* Prompt: Leave out the pictures and print the records below exactly.

##### Given information #####

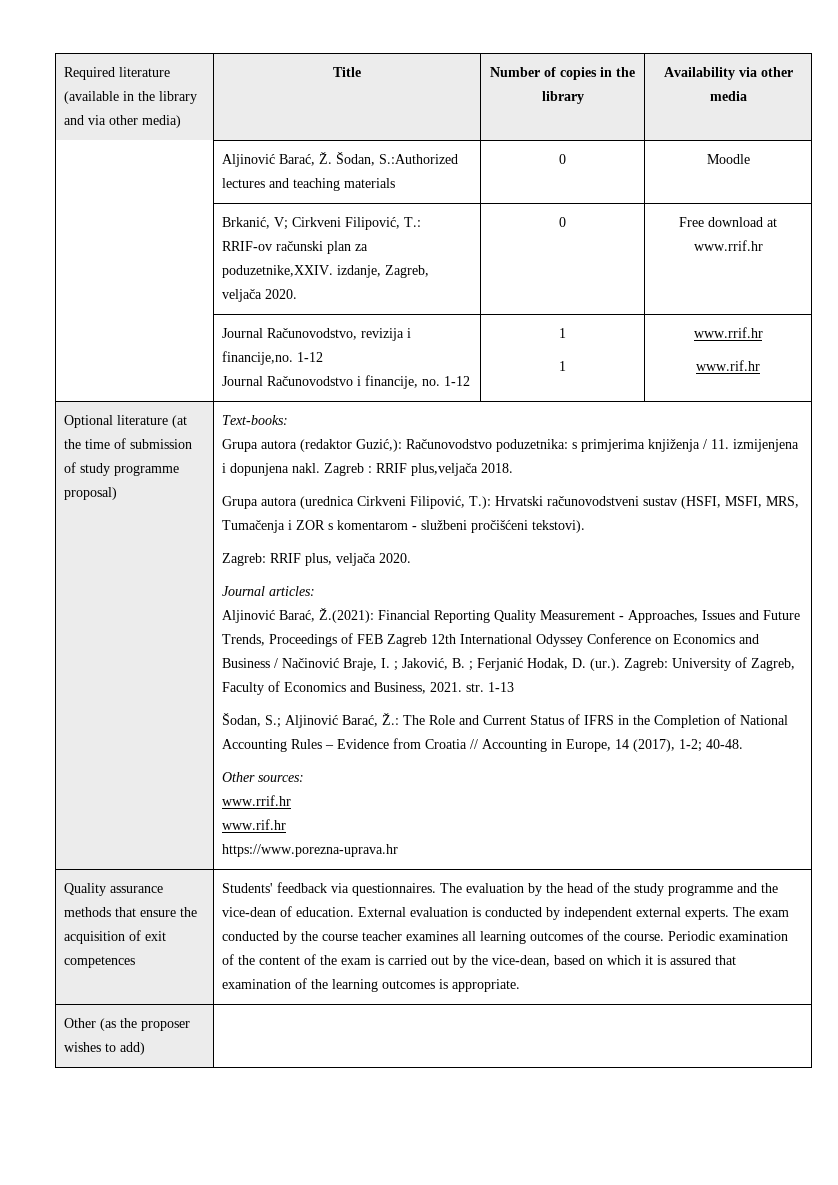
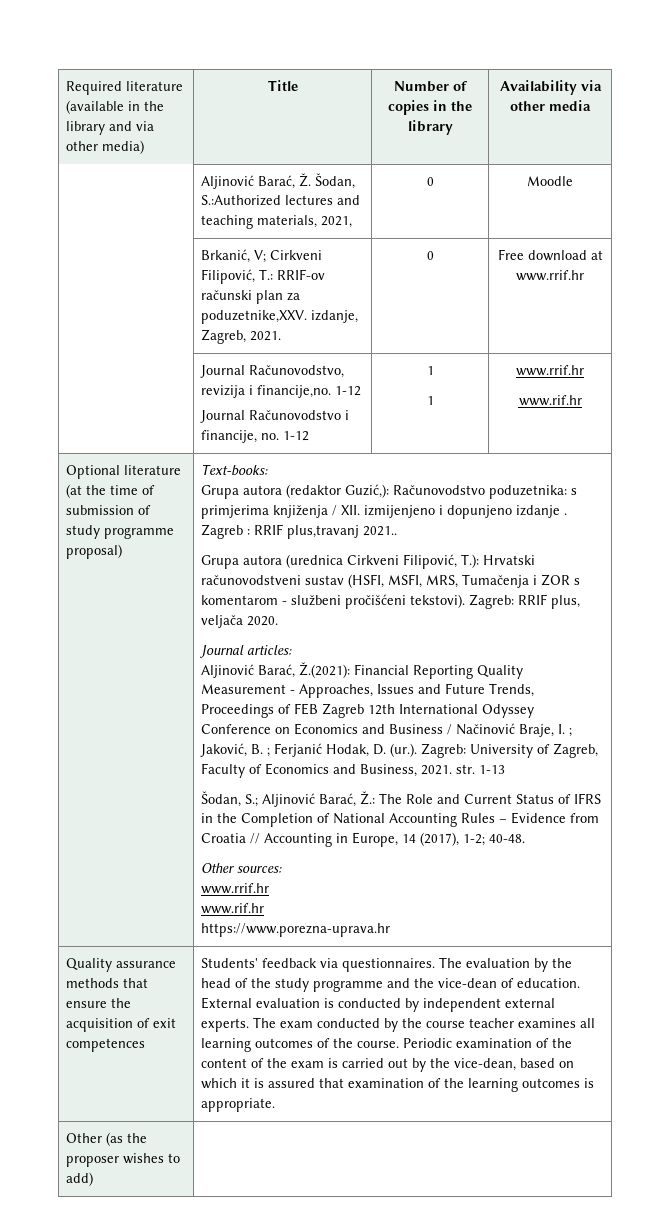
- | Aljinović Barać, Ž. Šodan, S.:Authorized lectures and teaching materials | 0 | Moodle
+ | Aljinović Barać, Ž. Šodan, S.:Authorized lectures and teaching materials, 2021, | 0 | Moodle
- | Brkanić, V; Cirkveni Filipović, T.: RRIF-ov računski plan za poduzetnike,XXIV. izdanje, Zagreb, veljača 2020. | 0 | Free download at www.rrif.hr
+ | Brkanić, V; Cirkveni Filipović, T.: RRIF-ov računski plan za poduzetnike,XXV. izdanje, Zagreb, 2021. | 0 | Free download at www.rrif.hr
- Grupa autora (redaktor Guzić,): Računovodstvo poduzetnika: s primjerima knjiženja / 11. izmijenjena i dopunjena nakl.
+ Grupa autora (redaktor Guzić,): Računovodstvo poduzetnika: s primjerima knjiženja / XII. izmijenjeno i dopunjeno izdanje .
- Zagreb : RRIF plus,veljača 2018.
+ Zagreb : RRIF plus,travanj 2021..
- Grupa autora (urednica Cirkveni Filipović, T.): Hrvatski računovodstveni sustav (HSFI, MSFI, MRS, Tumačenja i ZOR s komentarom - službeni pročišćeni tekstovi).
- Zagreb: RRIF plus, veljača 2020.
+ Grupa autora (urednica Cirkveni Filipović, T.): Hrvatski računovodstveni sustav (HSFI, MSFI, MRS, Tumačenja i ZOR s komentarom - službeni pročišćeni tekstovi). Zagreb: RRIF plus, veljača 2020.

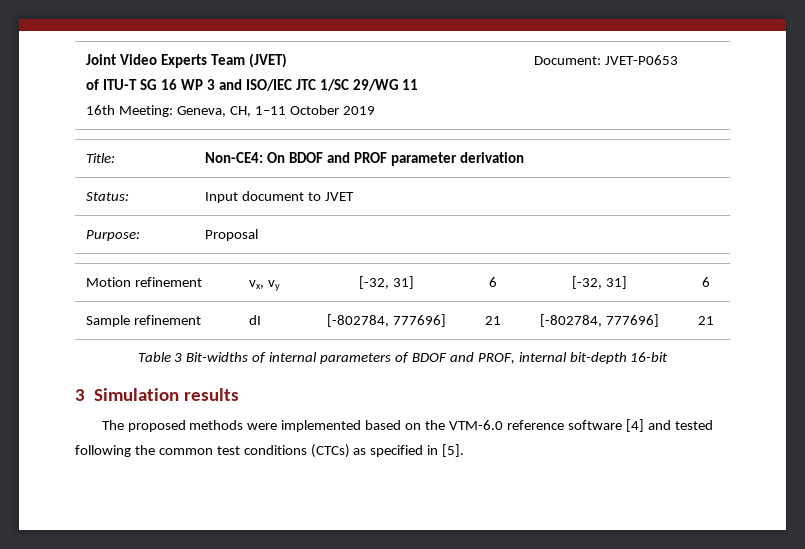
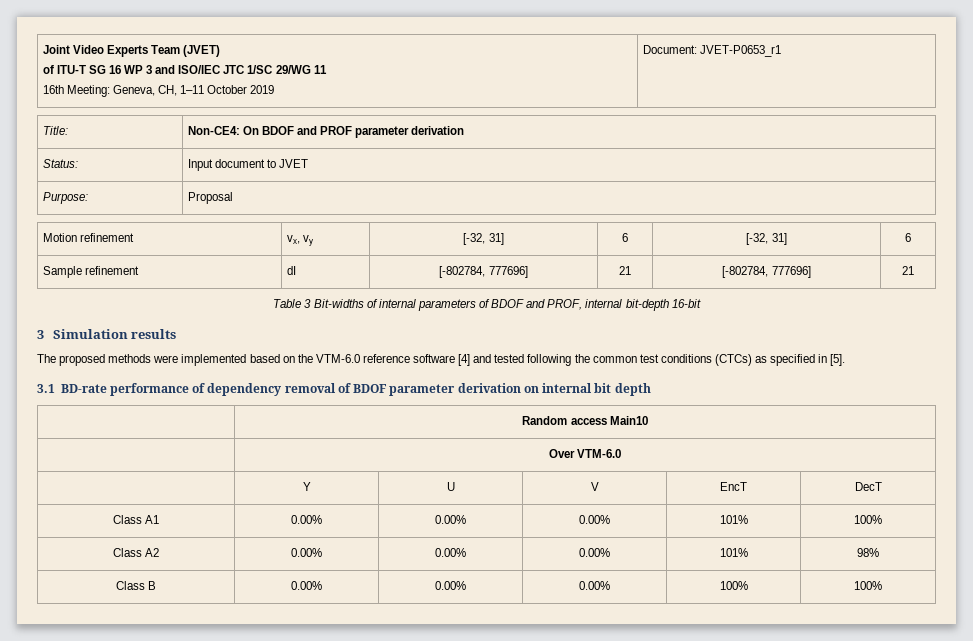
  Joint Video Experts Team (JVET)
  of ITU-T SG 16 WP 3 and ISO/IEC JTC 1/SC 29/WG 11
- 16th Meeting: Geneva, CH, 1–11 October 2019 | Document: JVET-P0653
+ 16th Meeting: Geneva, CH, 1–11 October 2019 | Document: JVET-P0653_r1
+ 3.1 BD-rate performance of dependency removal of BDOF parameter derivation on internal bit depth
+ | Random access Main10
+ | Over VTM-6.0
+ | Y | U | V | EncT | DecT
+ Class A1 | 0.00% | 0.00% | 0.00% | 101% | 100%
+ Class A2 | 0.00% | 0.00% | 0.00% | 101% | 98%
+ Class B | 0.00% | 0.00% | 0.00% | 100% | 100%

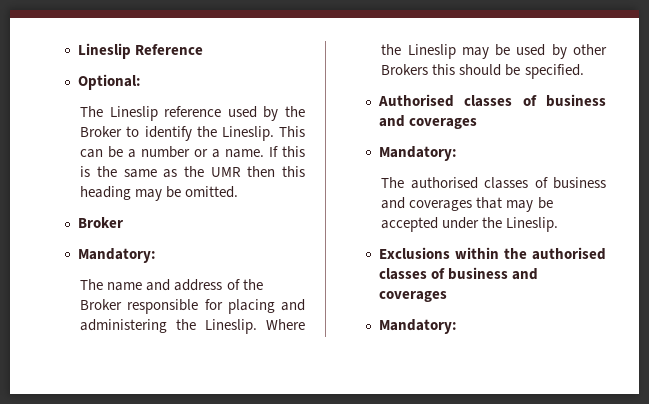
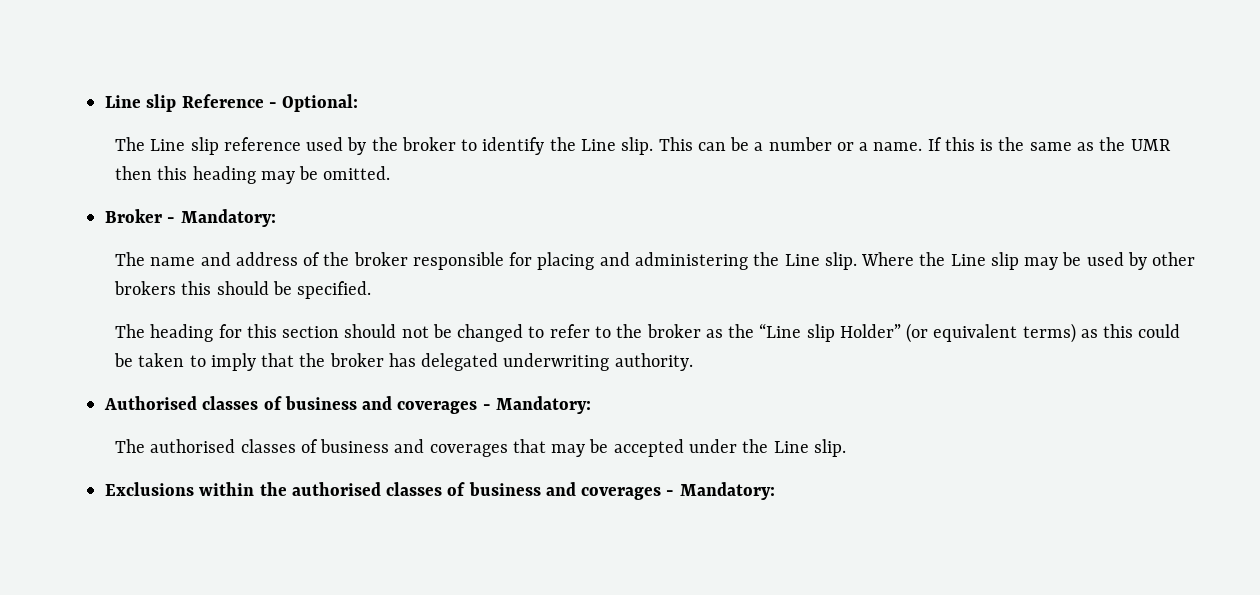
- Lineslip Reference
- Optional:
+ Line slip Reference - Optional:
- The Lineslip reference used by the Broker to identify the Lineslip.
+ The Line slip reference used by the broker to identify the Line slip.
  If this is the same as the UMR then this heading may be omitted.
- Broker
- Mandatory:
+ Broker - Mandatory:
- The name and address of the Broker responsible for placing and administering the Lineslip. Where the Lineslip may be used by other Brokers this should be specified.
+ The name and address of the broker responsible for placing and administering the Line slip. Where the Line slip may be used by other brokers this should be specified.
+ The heading for this section should not be changed to refer to the broker as the “Line slip Holder” (or equivalent terms) as this could be taken to imply that the broker has delegated underwriting authority.
- Authorised classes of business and coverages
- Mandatory:
+ Authorised classes of business and coverages - Mandatory:
- The authorised classes of business and coverages that may be accepted under the Lineslip.
+ The authorised classes of business and coverages that may be accepted under the Line slip.
- Exclusions within the authorised classes of business and coverages
- Mandatory:
+ Exclusions within the authorised classes of business and coverages - Mandatory:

#####

* Your response:
- | Aljinović Barać, Ž. Šodan, S.:Authorized lectures and teaching materials | 0 | Moodle
+ | Aljinović Barać, Ž. Šodan, S.:Authorized lectures and teaching materials, 2021, | 0 | Moodle
- | Brkanić, V; Cirkveni Filipović, T.: RRIF-ov računski plan za poduzetnike,XXIV. izdanje, Zagreb, veljača 2020. | 0 | Free download at www.rrif.hr
+ | Brkanić, V; Cirkveni Filipović, T.: RRIF-ov računski plan za poduzetnike,XXV. izdanje, Zagreb, 2021. | 0 | Free download at www.rrif.hr
- Grupa autora (redaktor Guzić,): Računovodstvo poduzetnika: s primjerima knjiženja / 11. izmijenjena i dopunjena nakl.
+ Grupa autora (redaktor Guzić,): Računovodstvo poduzetnika: s primjerima knjiženja / XII. izmijenjeno i dopunjeno izdanje .
- Zagreb : RRIF plus,veljača 2018.
+ Zagreb : RRIF plus,travanj 2021..
- Grupa autora (urednica Cirkveni Filipović, T.): Hrvatski računovodstveni sustav (HSFI, MSFI, MRS, Tumačenja i ZOR s komentarom - službeni pročišćeni tekstovi).
- Zagreb: RRIF plus, veljača 2020.
+ Grupa autora (urednica Cirkveni Filipović, T.): Hrvatski računovodstveni sustav (HSFI, MSFI, MRS, Tumačenja i ZOR s komentarom - službeni pročišćeni tekstovi). Zagreb: RRIF plus, veljača 2020.

  Joint Video Experts Team (JVET)
  of ITU-T SG 16 WP 3 and ISO/IEC JTC 1/SC 29/WG 11
- 16th Meeting: Geneva, CH, 1–11 October 2019 | Document: JVET-P0653
+ 16th Meeting: Geneva, CH, 1–11 October 2019 | Document: JVET-P0653_r1
+ 3.1 BD-rate performance of dependency removal of BDOF parameter derivation on internal bit depth
+ | Random access Main10
+ | Over VTM-6.0
+ | Y | U | V | EncT | DecT
+ Class A1 | 0.00% | 0.00% | 0.00% | 101% | 100%
+ Class A2 | 0.00% | 0.00% | 0.00% | 101% | 98%
+ Class B | 0.00% | 0.00% | 0.00% | 100% | 100%

- Lineslip Reference
- Optional:
+ Line slip Reference - Optional:
- The Lineslip reference used by the Broker to identify the Lineslip.
+ The Line slip reference used by the broker to identify the Line slip.
  If this is the same as the UMR then this heading may be omitted.
- Broker
- Mandatory:
+ Broker - Mandatory:
- The name and address of the Broker responsible for placing and administering the Lineslip. Where the Lineslip may be used by other Brokers this should be specified.
+ The name and address of the broker responsible for placing and administering the Line slip. Where the Line slip may be used by other brokers this should be specified.
+ The heading for this section should not be changed to refer to the broker as the “Line slip Holder” (or equivalent terms) as this could be taken to imply that the broker has delegated underwriting authority.
- Authorised classes of business and coverages
- Mandatory:
+ Authorised classes of business and coverages - Mandatory:
- The authorised classes of business and coverages that may be accepted under the Lineslip.
+ The authorised classes of business and coverages that may be accepted under the Line slip.
- Exclusions within the authorised classes of business and coverages
- Mandatory:
+ Exclusions within the authorised classes of business and coverages - Mandatory:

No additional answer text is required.